Items listed in a dataset
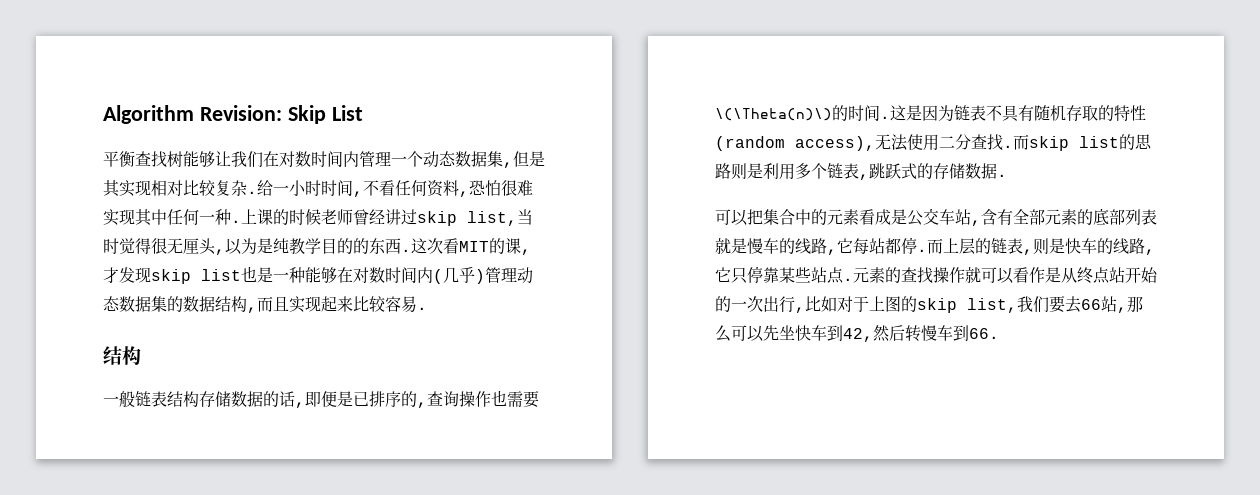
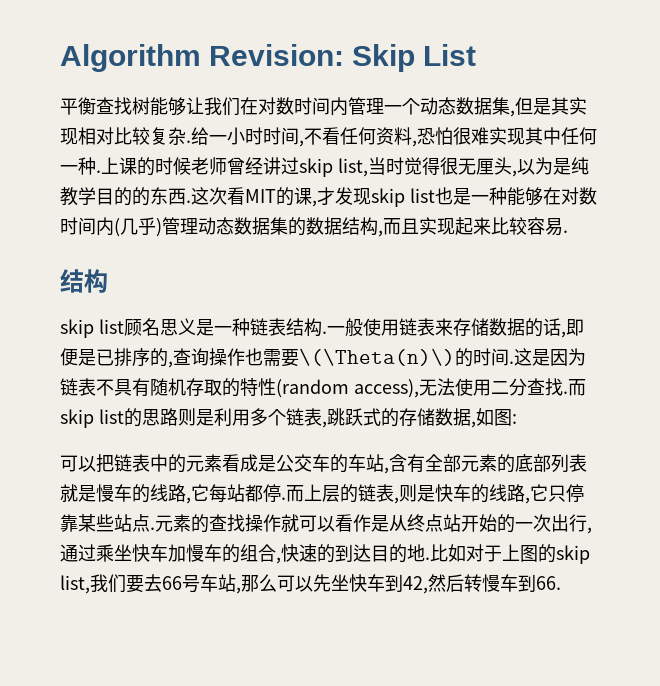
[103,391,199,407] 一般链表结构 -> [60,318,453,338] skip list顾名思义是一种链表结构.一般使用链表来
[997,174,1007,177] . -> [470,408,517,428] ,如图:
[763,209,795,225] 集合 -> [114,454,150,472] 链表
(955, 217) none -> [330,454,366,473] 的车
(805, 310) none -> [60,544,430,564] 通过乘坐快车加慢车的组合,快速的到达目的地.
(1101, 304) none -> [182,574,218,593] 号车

- _Your goal_:
Every record must be returned exactly. Leave its pictures out.

- _Output_:
[103,391,199,407] 一般链表结构 -> [60,318,453,338] skip list顾名思义是一种链表结构.一般使用链表来
[997,174,1007,177] . -> [470,408,517,428] ,如图:
[763,209,795,225] 集合 -> [114,454,150,472] 链表
(955, 217) none -> [330,454,366,473] 的车
(805, 310) none -> [60,544,430,564] 通过乘坐快车加慢车的组合,快速的到达目的地.
(1101, 304) none -> [182,574,218,593] 号车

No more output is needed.